Ukrainian president Volodymyr Zelenskyy last week told a European Union summit that Kyiv had "intercepted the plan for the destruction of Moldova by Russian intelligence." Russia's foreign ministry on Tuesday denied Moldova's accusations as "completely unfounded and unsubstantiated."

12:50 p.m.:


12:35 p.m.: Testimony on Russian war crimes. Monthly classified briefings. High-profile hearings, TV appearances and even op-eds in conservative media outlets.

Leading Republicans in Congress are not waiting for the next debate over assistance to Ukraine, instead launching an early and aggressive effort to make the case for why the U.S. should continue spending billions of dollars on the war effort.

One of their main challenges: winning over skeptical Republican colleagues.

“I’m very much focused on the dissension within my own party on this,” Republican Rep. Michael McCaul of Texas, the chairman of the House Foreign Affairs Committee, told The Associated Press.

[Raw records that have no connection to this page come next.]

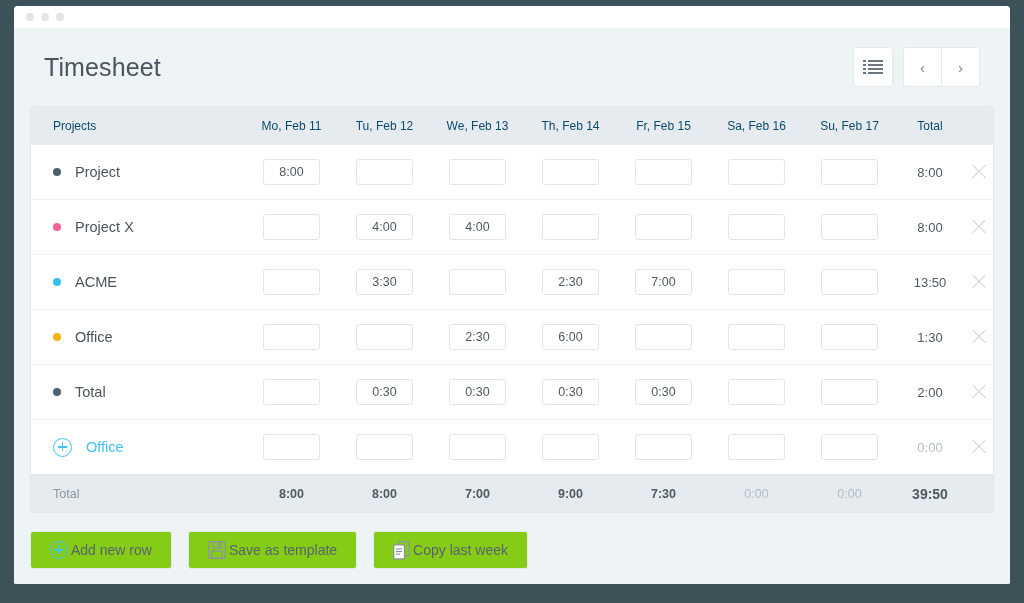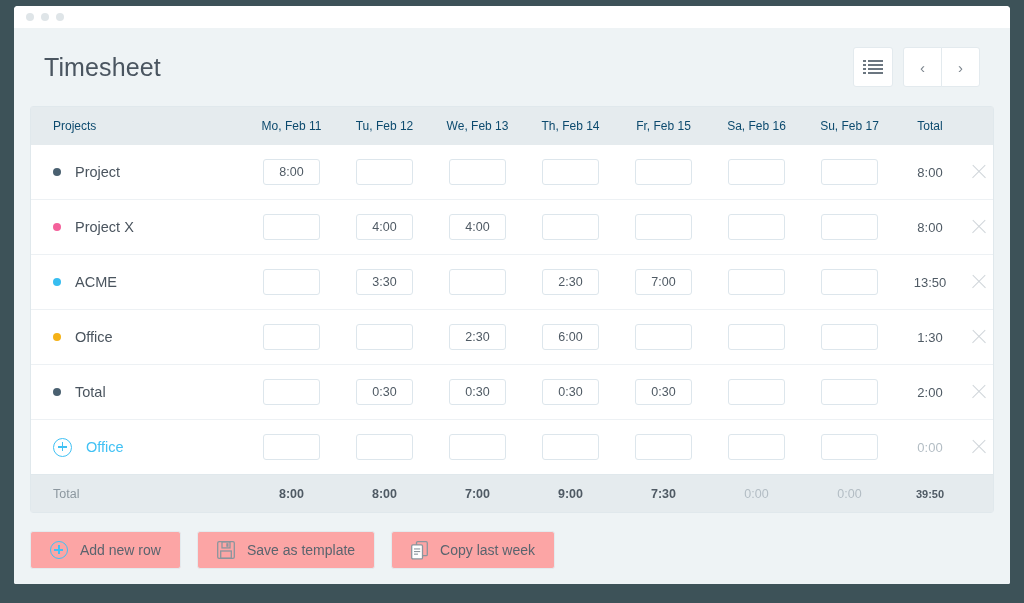--- a/index.html
+++ b/index.html
@@ -154,7 +154,7 @@
   .foot .c-proj { font-size: 12.5px; color: #8c979f; }
   .foot .c-day { font-size: 12.5px; color: #4f5a64; font-weight: bold; }
   .foot .c-day.zero { color: #b3bdc4; font-weight: normal; }
-  .foot .c-total { font-size: 11px; color: #4f5a64; font-weight: bold; }
+  .foot .c-total { font-size: 14px; color: #4f5a64; font-weight: bold; }
 
   .pdot { width: 8px; height: 8px; border-radius: 50%; flex: 0 0 auto; }
   .pname { font-size: 14.5px; color: #4a545e; }

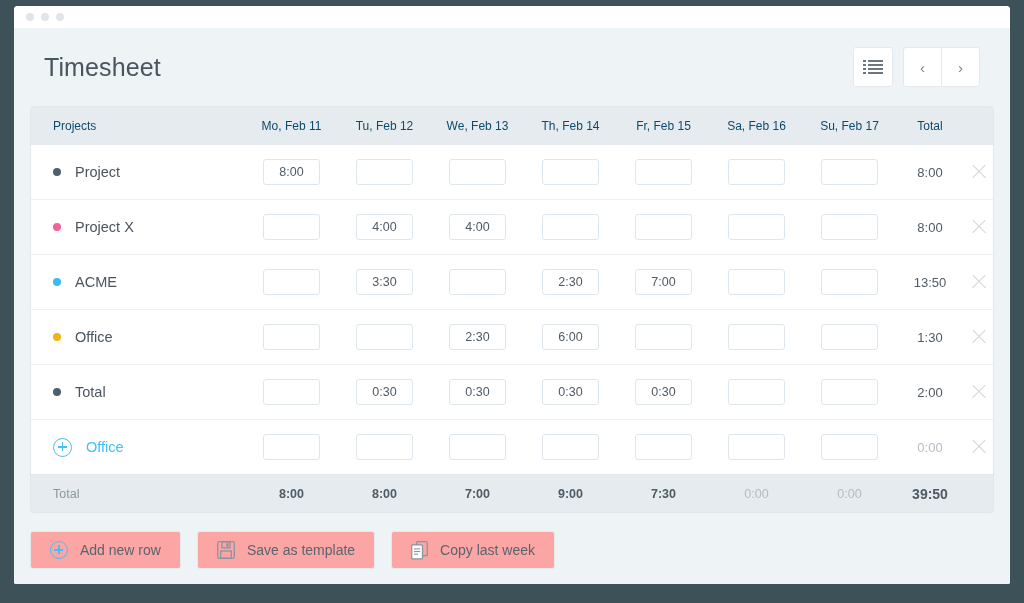--- a/index.html
+++ b/index.html
@@ -215,13 +215,13 @@
     flex: 0 0 auto;
   }
   .abtn {
-    background: #fca5a5;
+    background: #84cc16;
     border: 1px solid #e3eaee;
     border-radius: 3px;
     height: 38px;
     display: flex;
     align-items: center;
-    gap: 12px;
+    gap: 3px;
     padding: 0 19px;
     font-size: 14px;
     color: #5a646e;

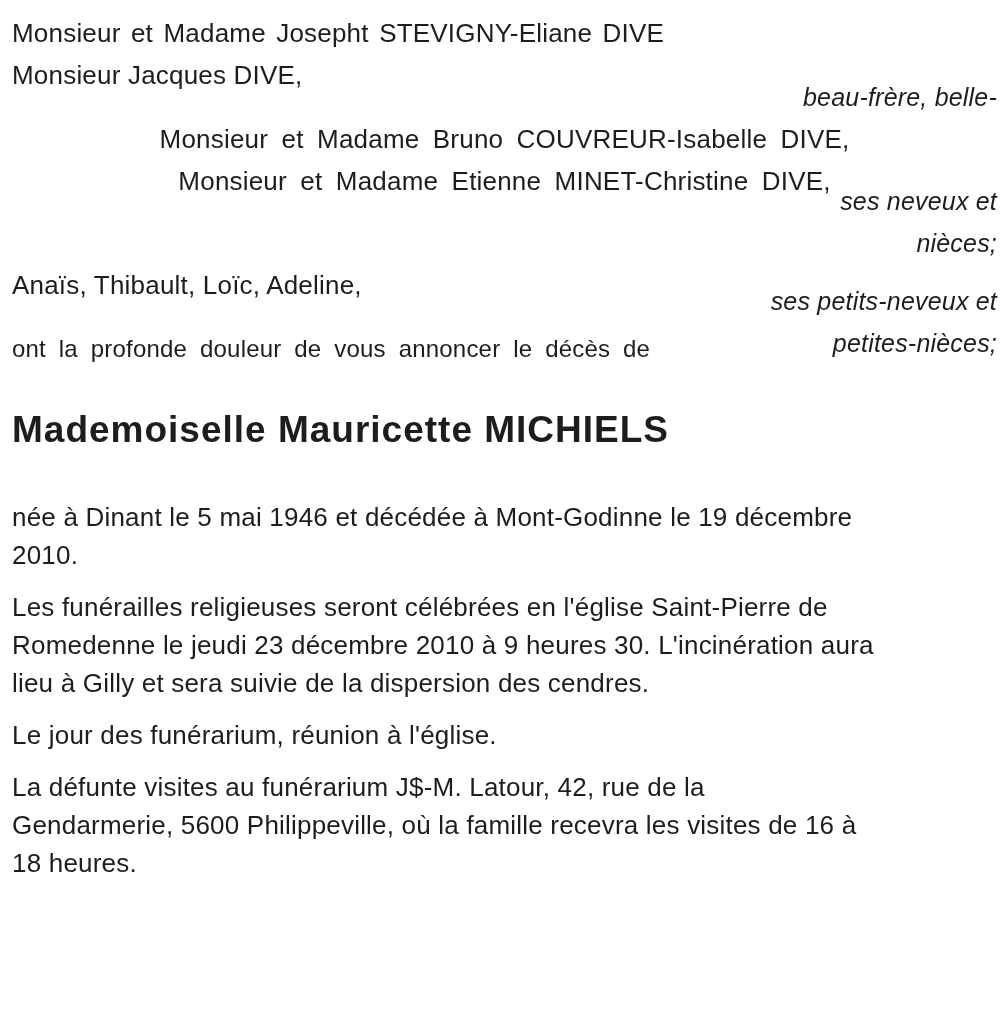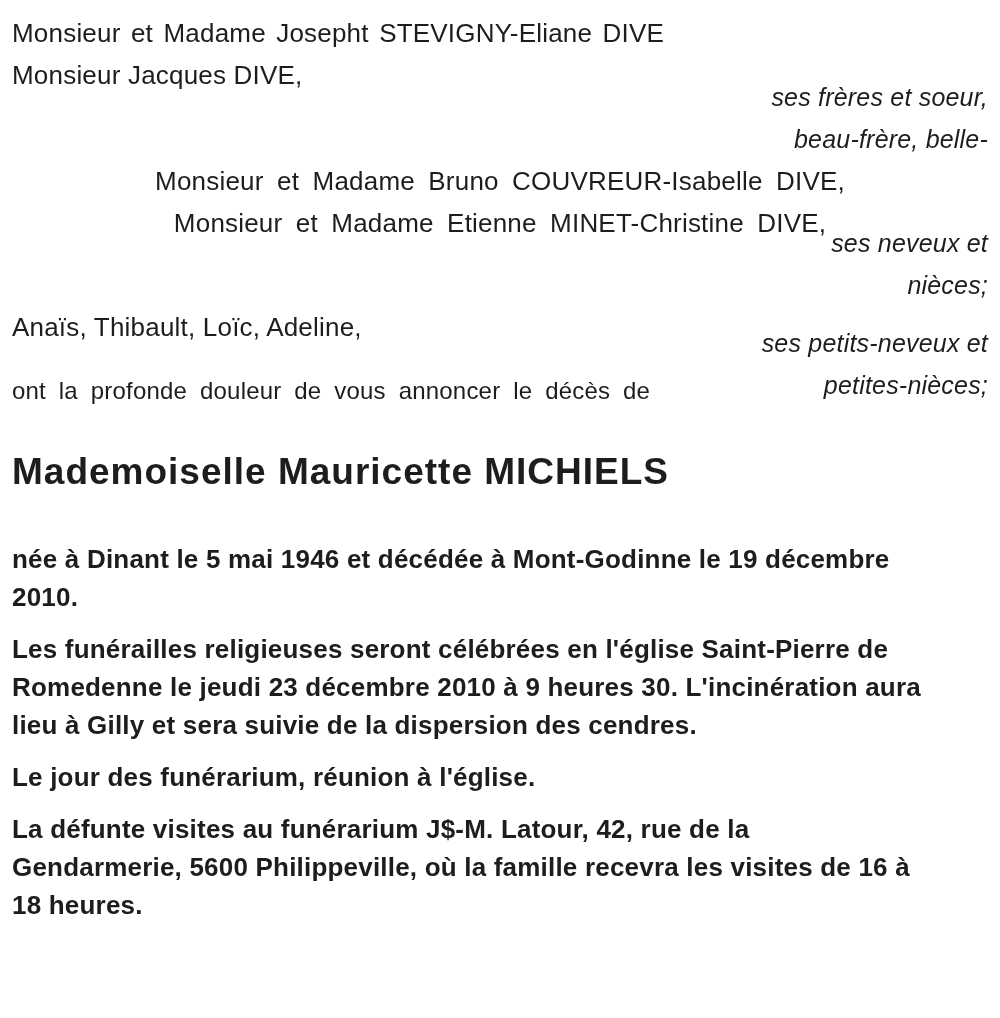--- a/index.html
+++ b/index.html
@@ -12,7 +12,7 @@
     width: 1000px;
     height: 1018px;
     box-sizing: border-box;
-    padding: 12px 12px 0 12px;
+    padding: 12px 3px 0 12px;
     background: #ffffff;
     color: #1d1d1d;
     font-family: "Liberation Sans", sans-serif;

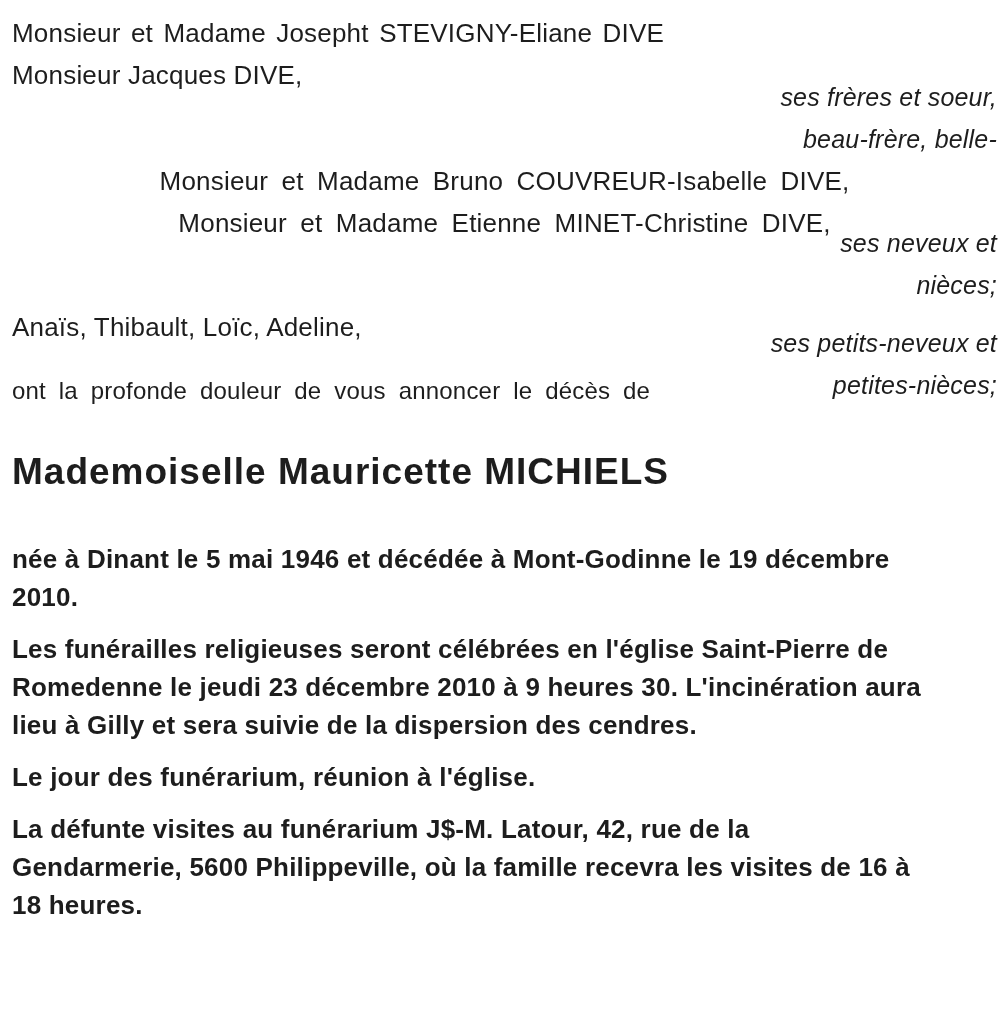--- a/index.html
+++ b/index.html
@@ -80,7 +80,6 @@
   </div>
 
   <div class="rel-block rel-1">
-    <div class="rel-line">ses frères et soeur,</div>
     <div class="rel-line">beau-frère, belle-</div>
   </div>
 

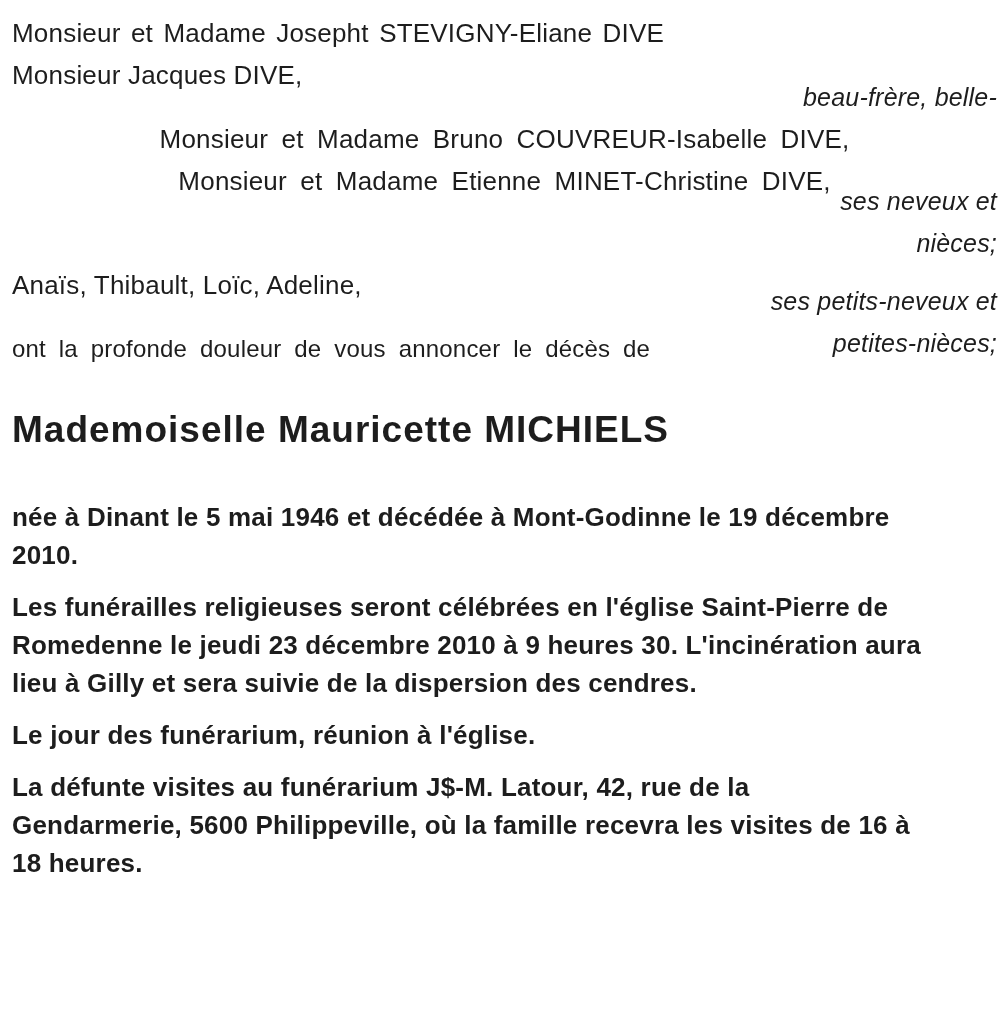--- a/index.html
+++ b/index.html
@@ -57,7 +57,6 @@
   }
   .para {
     margin-top: 14px;
-    font-weight: bold;
   }
   .para-first {
     margin-top: 46px;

The task ahead is challenging, particularly in the House. While Republicans have often been the nation’s leading defense hawks, eager for the U.S. to defend its interests through foreign action, former President Donald Trump’s “America First” approach has emboldened a noninterventionist wing that is ascendant. They are clamoring for the Ukraine aid to come to an end.

12:20 p.m.: The two houses in what had been no-man's land between Russian and Ukrainian forces are badly damaged by shelling, there is no central power or heating and the surrounding fields are heavily mined, making them unworkable.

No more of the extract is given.